In [1]:
import torch
from torch import nn, optim
from torch.utils.data import DataLoader
from statistics import mean

import numpy as np
import pandas as pd
import matplotlib.pyplot as plt
from matplotlib.gridspec import GridSpec
import seaborn as sns

from himodule.custom_classes import NasaDataset, LossAndMetric
from himodule.ae_metrics import MAPE
from himodule.normalisation import StandardScaler, MinMaxScaler
from himodule.secondary_funcs import save_object, load_object, check_path, split_dataset, \
    seed_everything, split_anomaly_normal, split_anomaly_normal23
from himodule.linear_regression import LinearRegression

from collections import defaultdict

import os
import glob

sns.set_theme(style='whitegrid', font_scale=1.2)

In [2]:
# Check for GPU availability

device = "cuda" if torch.cuda.is_available() else "cpu"
print(f'{device=}')

device='cuda'


In [3]:
def get_targets(path: str):
    arrays = dict()
    for pth in glob.glob(os.path.join(path, '*.dat')):
        arr = np.fromfile(pth)
        arrays[int(pth.rsplit('\\', maxsplit=1)[-1][:-4])] = arr
    
    new_arrays = dict()
    keys = sorted(list(arrays.keys()))
    for key in keys:
        new_arrays[key] = arrays[key]
    return new_arrays

def transform_targets(targets: dict):
    targets = [np.array((targs, [machine_id]*len(targs))) for machine_id, targs in targets.items()]
    targets = np.concatenate(targets, axis=1)[0]
    return targets

In [4]:
train_targets = transform_targets(get_targets('../Smoothed/train'))[:, None]
test_targets = transform_targets(get_targets('../Smoothed/test'))[:, None]

In [5]:
seed = 37
batch_size = 20
window_size = 5

# Whole dataset loading
train_dataset = NasaDataset('../datasets/clean_train_data.csv', targets=train_targets)

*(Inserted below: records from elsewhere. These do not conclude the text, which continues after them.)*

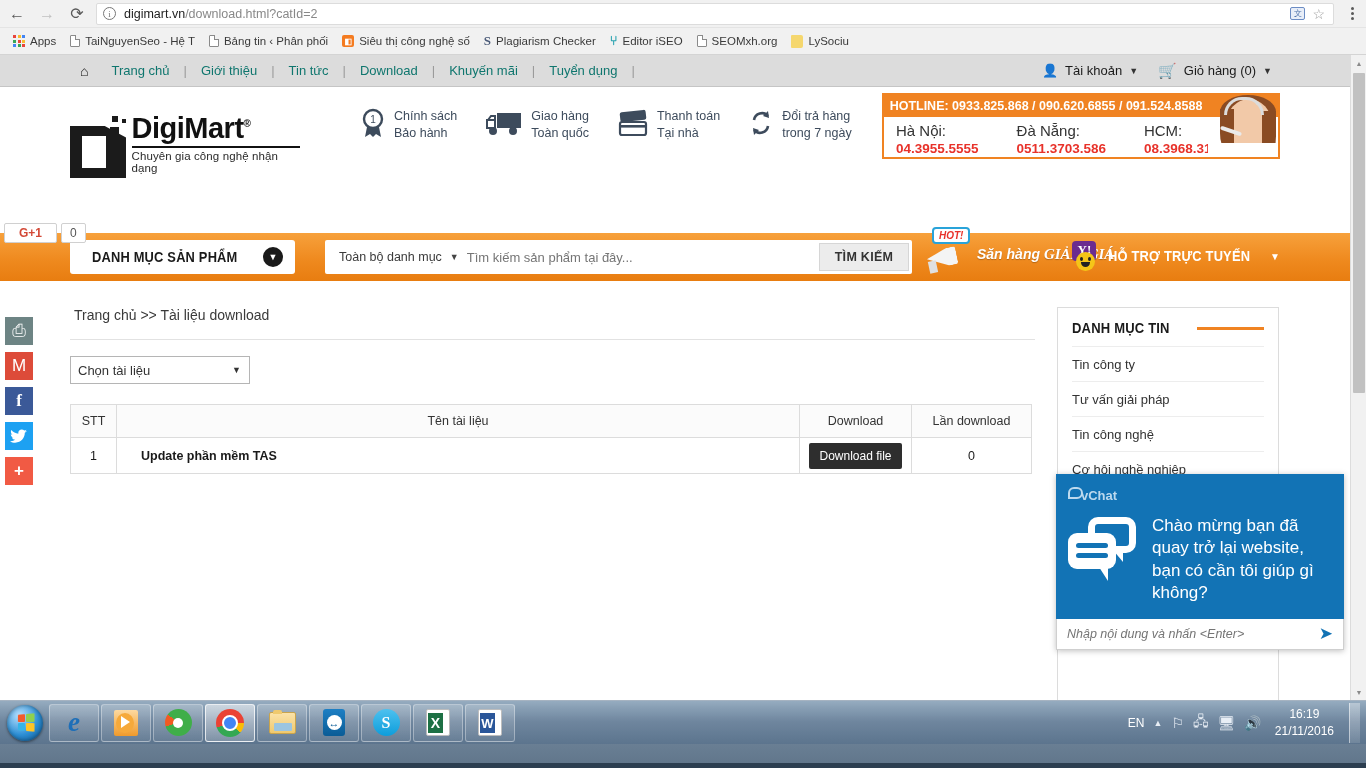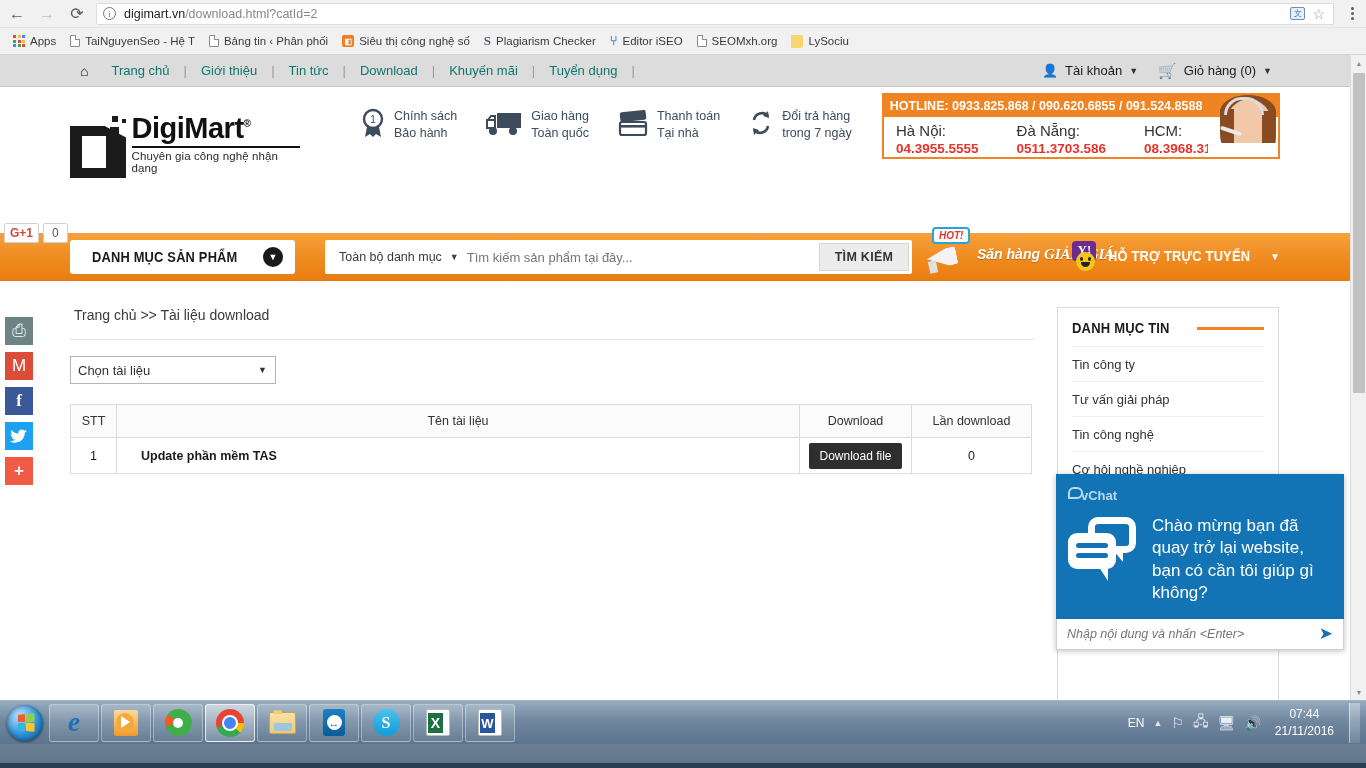--- a/index.html
+++ b/index.html
@@ -206,7 +206,7 @@
 
   
   .gplus { position: absolute; left: 4px; top: 168px; display: flex; align-items: center; z-index: 12; }
-  .gplus-btn { background:#fff; border:1px solid #d0d0d0; border-radius:2px; padding:2px 5px;
+  .gplus-btn { background:#fff; border:1px solid #d0d0d0; border-radius:2px; padding:2px 14px;
      font-size: 12px; font-weight: bold; color:#d34836; }
   .gplus-btn span { color:#d34836; }
   .gplus-count { background:#fff; border:1px solid #d0d0d0; border-radius:2px; margin-left: 4px;

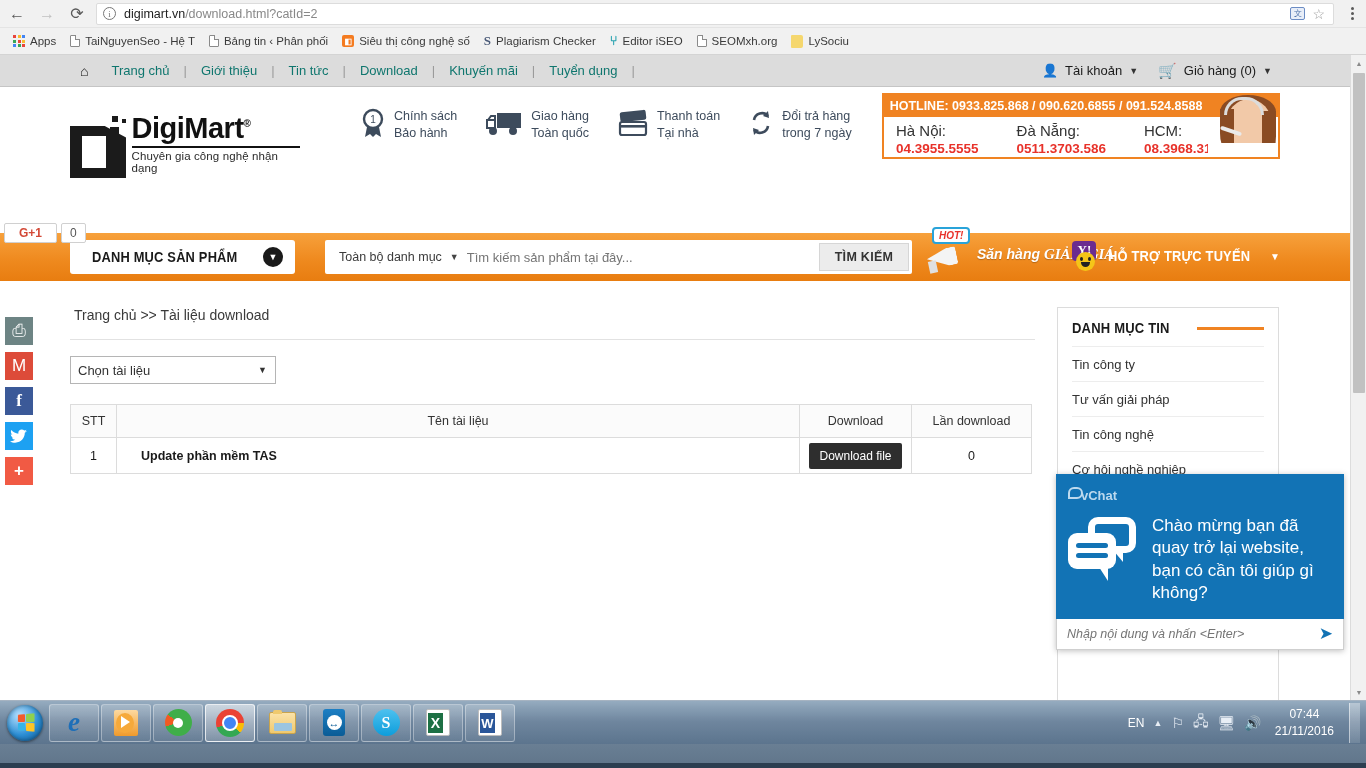--- a/index.html
+++ b/index.html
@@ -229,7 +229,7 @@
   .breadcrumb { font-size: 14px; color: #3a3a3a; padding: 26px 0 16px 4px; }
   .hr-line { height: 1px; background: #e2e2e2; }
   .doc-select {
-    margin-top: 16px; width: 206px; height: 28px; border: 1px solid #b5b5b5; background: #fff;
+    margin-top: 16px; width: 180px; height: 28px; border: 1px solid #b5b5b5; background: #fff;
     display: flex; align-items: center; justify-content: space-between; padding: 0 8px 0 7px;
     font-size: 13px; color: #333;
   }

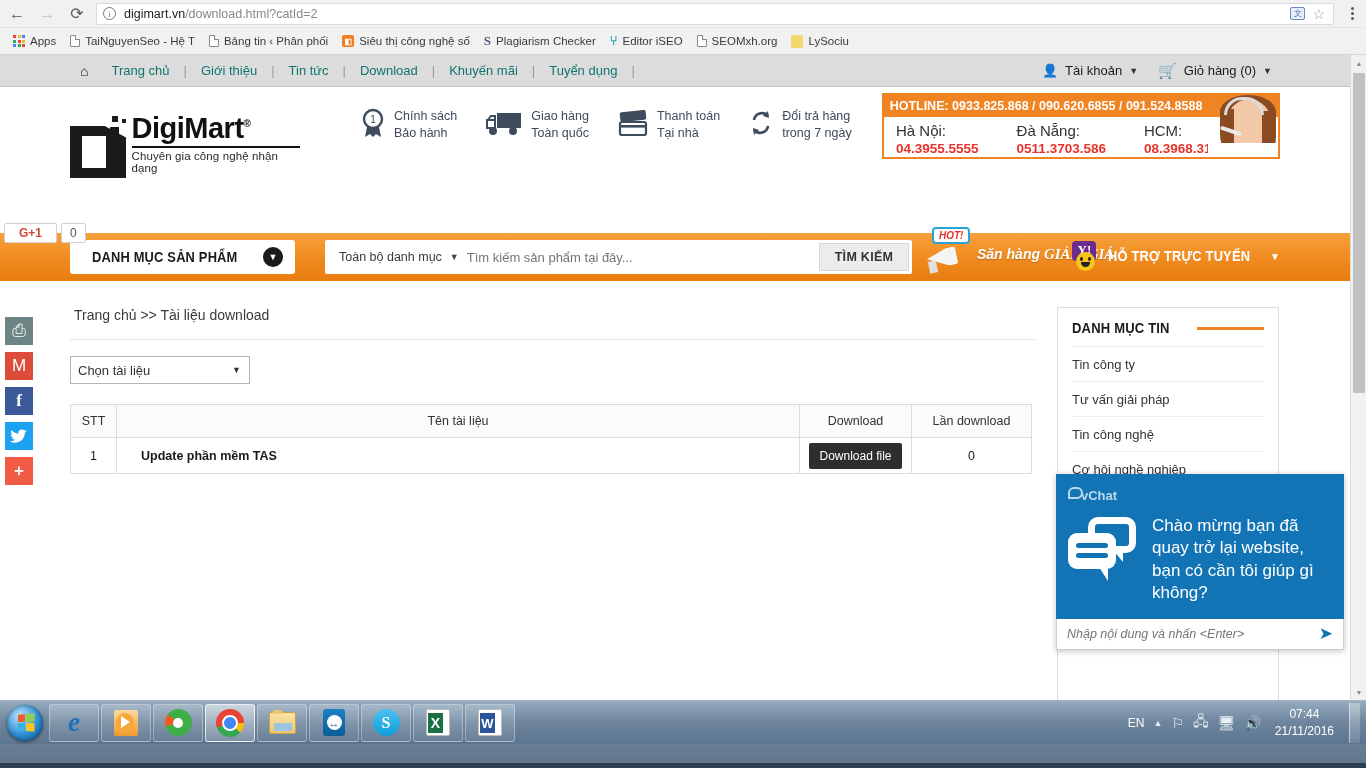--- a/index.html
+++ b/index.html
@@ -730,7 +730,7 @@
       <span class="tray-ic">🖥</span>
       <span class="tray-ic">🔊</span>
       <span class="tray-clock">
-        <div>07:44</div>
+        <div>16:19</div>
         <div>21/11/2016</div>
       </span>
       <span class="showdesk"></span>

test_dataset = NasaDataset('../datasets/clean_test_data.csv', targets=test_targets)

scaler_path = '../scalers/MinMaxScaler.pkl'
scaler = load_object('../scalers/MinMaxScaler.pkl')
try:
    norm_name = repr(scaler).split(' ', maxsplit=2)[0].split('.')[-1]
except IndexError:
    norm_name = 'no_scaling'

train_dataset.to(device)
train_dataset.dataset = scaler.transform(train_dataset.dataset)

test_dataset.to(device)
test_dataset.dataset = scaler.transform(test_dataset.dataset)

seed_everything(seed)
g = torch.Generator()
g.manual_seed(seed)
train_loader = DataLoader(train_dataset, batch_size=batch_size, shuffle=False, generator=g)

seed_everything(seed)
test_loader = DataLoader(test_dataset, batch_size=batch_size, shuffle=False, generator=g)

print(f'Train: {len(train_dataset)}\nTest: {len(test_dataset)}')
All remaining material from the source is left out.